• _PROVIDED INFORMATION_

<<<<

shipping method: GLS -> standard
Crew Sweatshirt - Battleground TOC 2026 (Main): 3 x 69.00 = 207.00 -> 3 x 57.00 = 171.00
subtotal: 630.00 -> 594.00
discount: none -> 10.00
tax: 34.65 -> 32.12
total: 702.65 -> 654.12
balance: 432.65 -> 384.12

>>>>
<<<<

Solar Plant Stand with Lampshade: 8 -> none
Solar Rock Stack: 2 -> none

>>>>

• _TASK DIRECTIONS_
The expected answer is every line in the data above that carries the string "Solar".

• _EXERCISE SOLUTION_
Solar Plant Stand with Lampshade: 8 -> none
Solar Rock Stack: 2 -> none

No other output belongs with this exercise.